Multi-backend data source support for connecting to various data systems.

Overview

Truthound supports multiple data backends through the DataSource abstraction:

Category Sources
Files CSV, Parquet, JSON, NDJSON
DataFrames Polars, Pandas
SQL Databases PostgreSQL, MySQL, SQLite, DuckDB
Cloud Warehouses BigQuery, Snowflake, Redshift, Databricks
Enterprise Oracle, SQL Server
Big Data Apache Spark
NoSQL MongoDB, Elasticsearch (async)
Streaming Apache Kafka, Kinesis (async)

Installation & Dependencies

Each data source requires specific Python packages. Core file formats (CSV, JSON, Parquet, NDJSON, JSONL) and SQLite are built-in with no additional dependencies.

Category Data Source Required Package Install Command
DataFrame Polars (built-in) -
Pandas pandas pip install truthound[pandas]
Spark pyspark pip install truthound[spark]
Core SQL SQLite (built-in) -
DuckDB duckdb pip install truthound[duckdb]
PostgreSQL psycopg2 pip install truthound[postgresql]
MySQL mysql-connector-python pip install truthound[mysql]
Cloud DW BigQuery google-cloud-bigquery pip install truthound[bigquery]
Snowflake snowflake-connector-python pip install truthound[snowflake]
Redshift redshift-connector pip install truthound[redshift]
Databricks databricks-sql-connector pip install truthound[databricks]
Enterprise Oracle oracledb pip install truthound[oracle]
SQL Server pyodbc pip install truthound[sqlserver]
NoSQL MongoDB pymongo pip install truthound[mongodb]
Elasticsearch elasticsearch pip install truthound[elasticsearch]
Streaming Kafka confluent-kafka pip install truthound[kafka]
Kinesis aiobotocore pip install truthound[kinesis]
File CSV, JSON, Parquet, NDJSON, JSONL (built-in) -

Install Multiple Dependencies

# Install all enterprise data sources
pip install truthound[enterprise]

# Install specific combinations
pip install truthound[postgresql,bigquery,spark]

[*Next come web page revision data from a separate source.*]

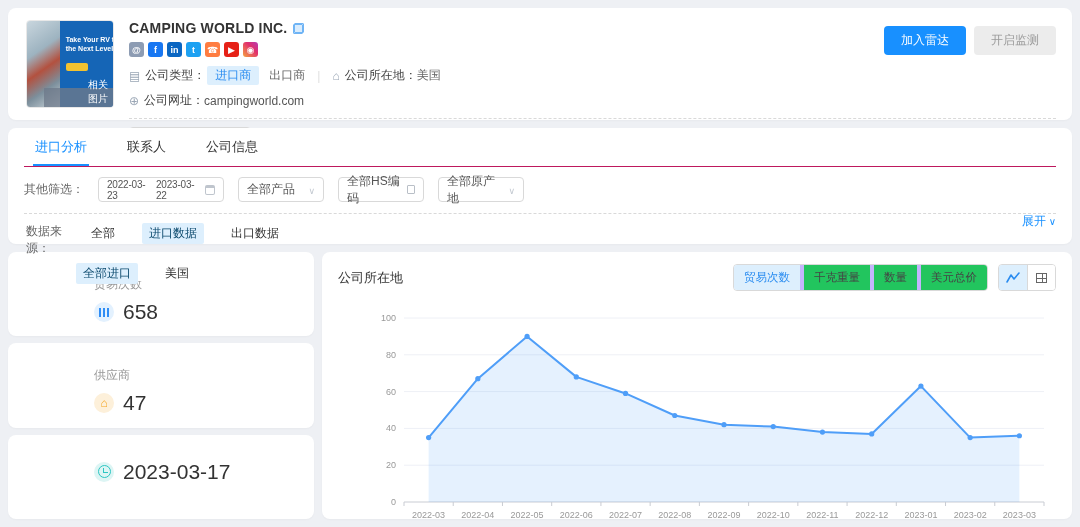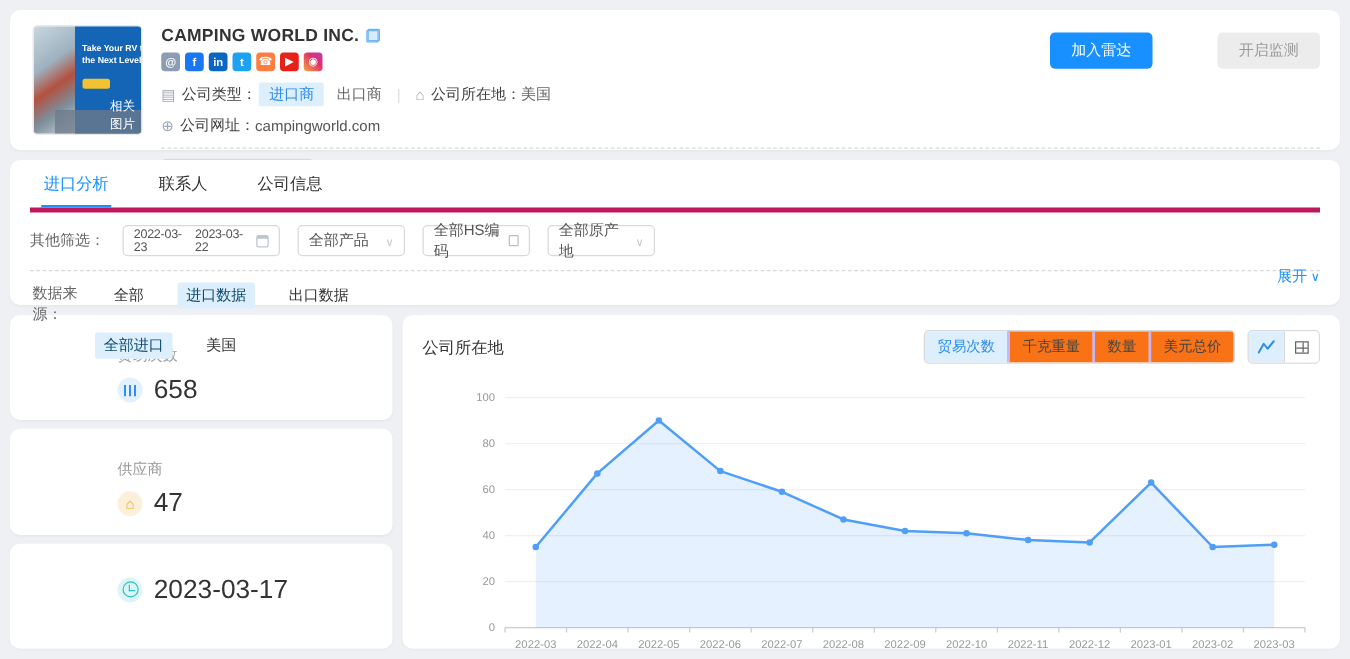"开启监测" .btn-muted { margin-left: 44px -> none }
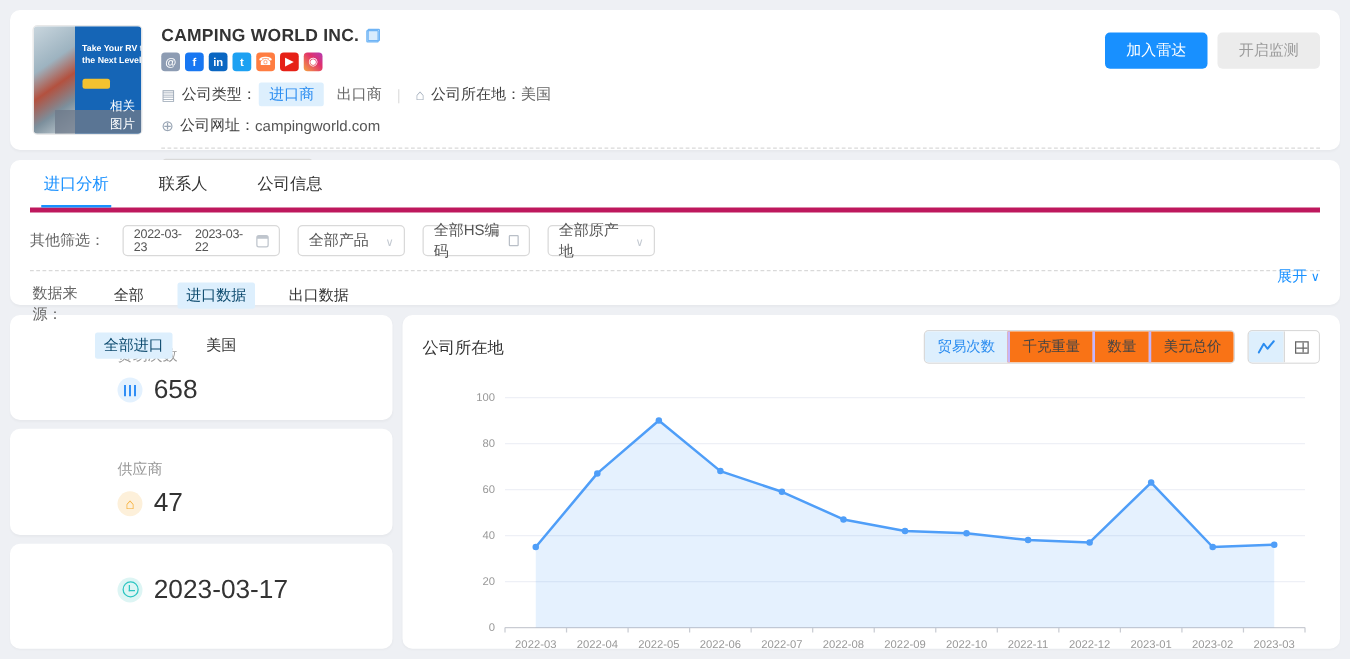"进口分析" .tab-row { border-bottom: 4px solid #be185d -> 1px solid #be185d }
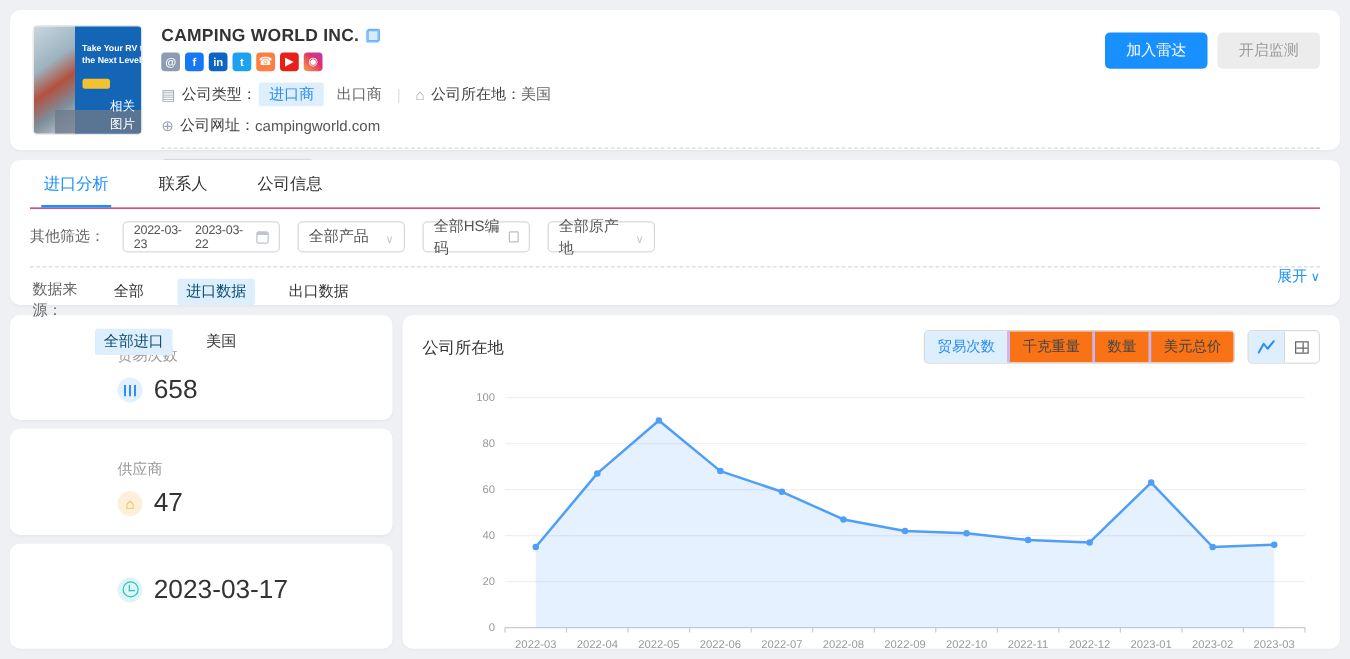"千克重量" .seg-btn { background: #f97316 -> #22c55e; border-left: 2px solid #c4b5fd -> 4px solid #c4b5fd }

# Install all optional dependencies
pip install truthound[all]

Source Code Locations

Category Data Source Source File
DataFrame Polars datasources/polars_source.py
Pandas datasources/pandas_source.py
Spark datasources/spark_source.py
Core SQL SQLite datasources/sql/sqlite.py
DuckDB datasources/sql/duckdb.py
PostgreSQL datasources/sql/postgresql.py
MySQL datasources/sql/mysql.py
Cloud DW BigQuery datasources/sql/bigquery.py
Snowflake datasources/sql/snowflake.py
Redshift datasources/sql/redshift.py
Databricks datasources/sql/databricks.py
Enterprise Oracle datasources/sql/oracle.py
SQL Server datasources/sql/sqlserver.py
NoSQL MongoDB datasources/nosql/mongodb.py
Elasticsearch datasources/nosql/elasticsearch.py
Streaming Kafka datasources/streaming/kafka.py
Kinesis datasources/streaming/kinesis.py
File adapters datasources/adapters.py

BaseDataSource

All data sources inherit from BaseDataSource.

Definition

from truthound.datasources.base import BaseDataSource

class BaseDataSource(ABC, Generic[ConfigT]):
    """Abstract base class for all data sources."""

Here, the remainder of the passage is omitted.